Whole Earth Review

By Jay Walljasper Utne Magazine
Published on May 1, 2004

Our family tree here at Utne includes a long line of
distinguished dissenting publications going all the way back to
Thomas Paine’s pamphlet Common Sense and the abolitionist
newspapers that published Frederick Douglass. Among our more recent
ancestors are I.F. Stone’s Weekly, the underground papers
of the ’60s, Mad magazine, and — because we reprint a lot
Reader’s Digest. But the publication that exerted
perhaps the strongest influence on our birth and early upbringing
was Whole Earth Review, which ceased publication late last
year.

Founder Eric Utne kept a complete run of the magazine within
arm’s reach as he launched Utne Reader, frequently
grabbing a copy for inspiration and repeatedly quoting editor
Stewart Brand. Whole Earth, which emerged from the
best-selling Whole Earth Catalog in 1974 but was titled
CoEvolution Quarterly until 1985, was a bible of sorts for
alternative thinkers of many stripes.

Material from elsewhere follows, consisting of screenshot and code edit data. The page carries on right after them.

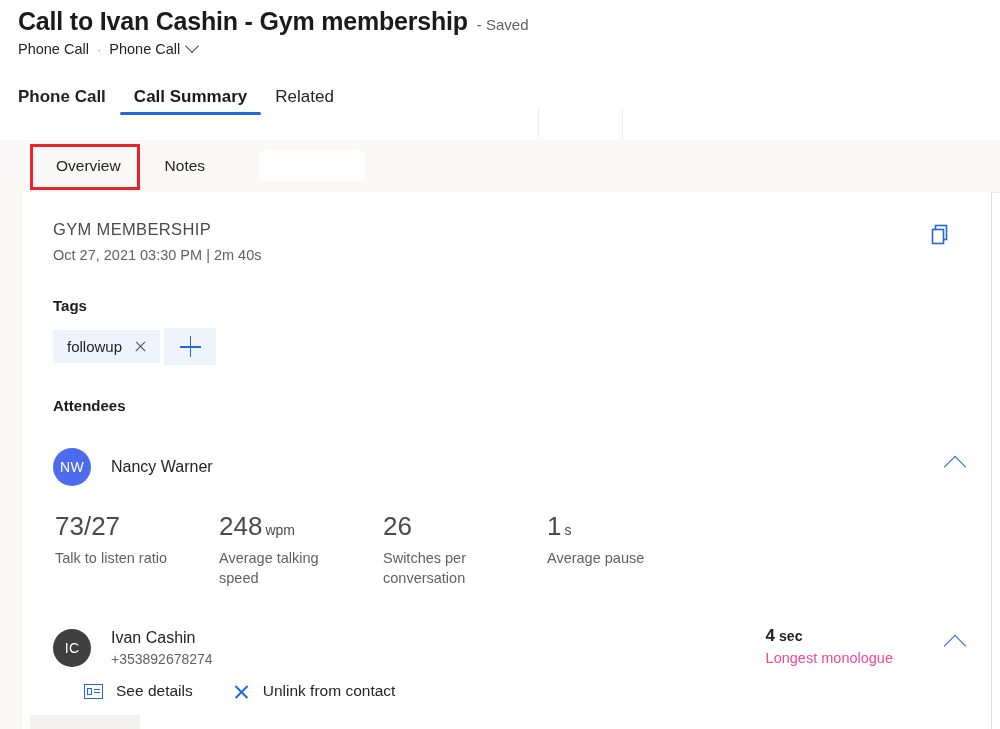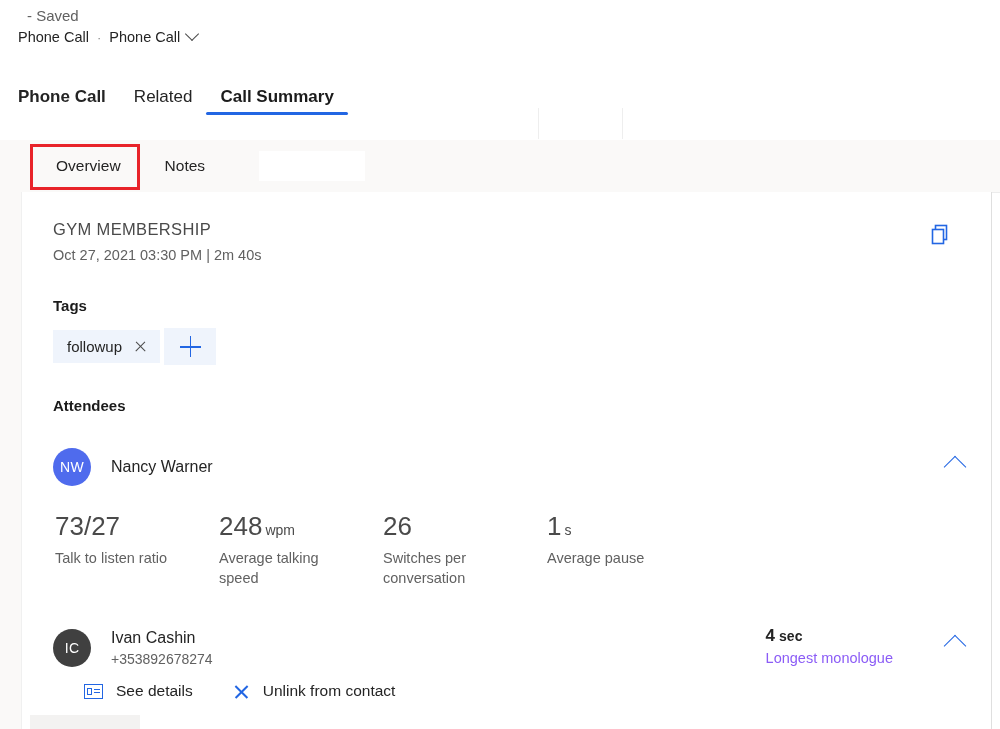--- a/index.html
+++ b/index.html
@@ -406,6 +406,7 @@
 
   <div class="record-header">
     <div class="record-title-line">
+      <span class="record-title">Call to Ivan Cashin - Gym membership</span>
       <span class="record-saved">- Saved</span>
     </div>
     <div class="record-subline">

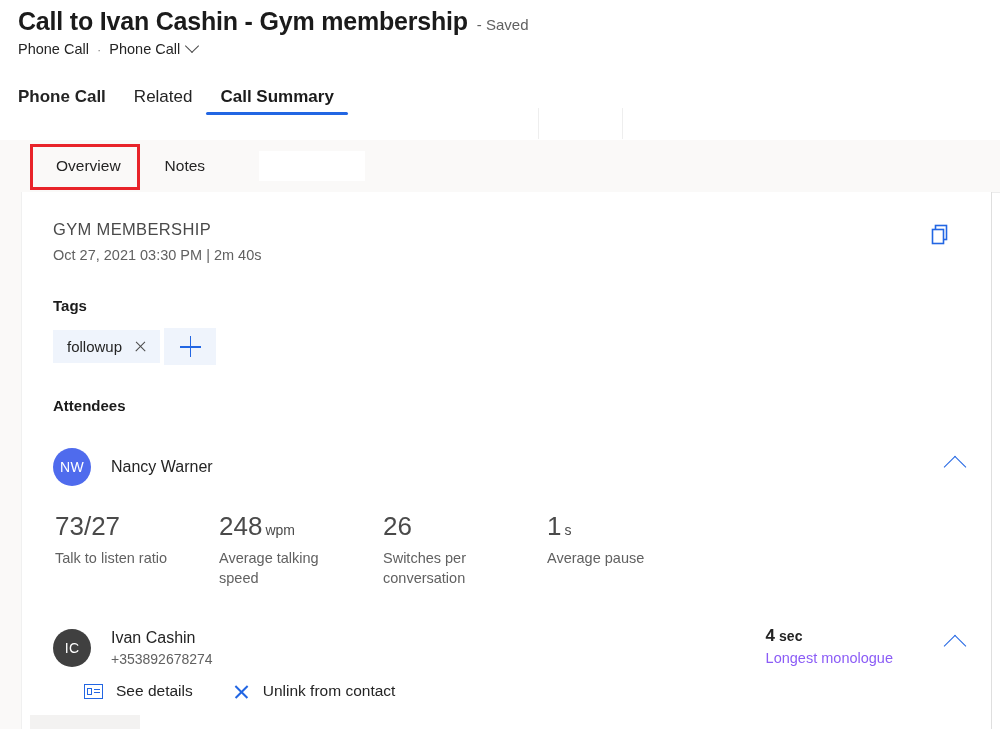--- a/index.html
+++ b/index.html
@@ -423,11 +423,11 @@
     <div class="ptab bold-static">
       <span>Phone Call</span>
     </div>
+    <div class="ptab selected">
+      <span>Call Summary</span>
+    </div>
     <div class="ptab">
       <span>Related</span>
-    </div>
-    <div class="ptab selected">
-      <span>Call Summary</span>
     </div>
   </div>
 

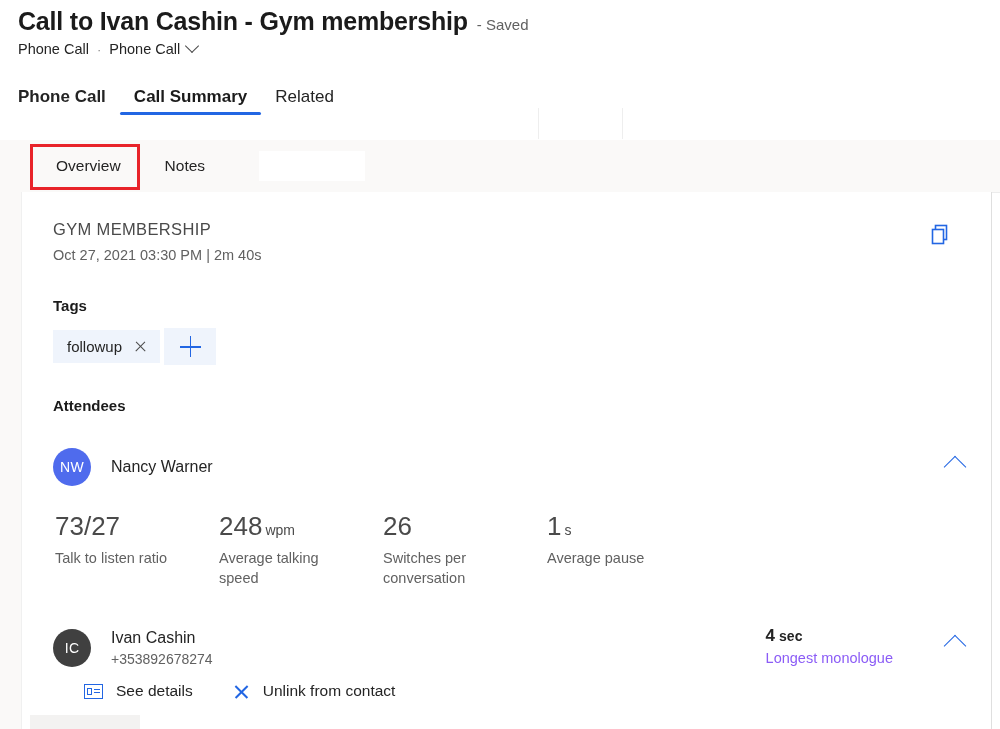--- a/index.html
+++ b/index.html
@@ -333,7 +333,7 @@
   }
   .mono-value { font-size: 17px; font-weight: bold; color: #242424; }
   .mono-unit { font-size: 14px; font-weight: bold; color: #242424; margin-left: 4px; }
-  .mono-label { font-size: 14.5px; color: #8b5cf6; margin-top: 4px; }
+  .mono-label { font-size: 14.5px; color: #ec4899; margin-top: 4px; }
 
   
   .action-row {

It was a place in print where
Luddites and computer zealots, ecological radicals and mossback
conservatives, renewable energy technicians and spiritual searchers
could mingle and exchange ideas. Whole Earth‘s
breathtaking breadth can be seen in the contrast between
Utne and another publication that it spawned more
directly, Wired. (Whole Earth‘s publisher-editor
from 1984 to 1990, Kevin Kelly, helped launch the high-tech mag in
1993.)

Appropriately enough for a magazine born from a catalog, each
issue of Whole Earth was chock full of recommendations for
tools, books, organizations, Web sites, gear, ideas, and anything
else that might be useful or interesting to someone somewhere. Yet
it also published some of the most outlandishly visionary articles
ever to see print. In the midst of the Cold War flare-up of the
early ’80s, Whole Earth offered an earnest manifesto
calling on American and Soviet leaders to merge their peoples into
one nation. It even offered suggestions for what the new nation’s
flag might look like. Whole Earth was also famed for
hurling itself headlong into topics that few other magazines
thought to cover. A case in point is the 1985 special issue on
Islam, published at a time when few Americans gave the religion any
thought except as a bad influence on faraway countries.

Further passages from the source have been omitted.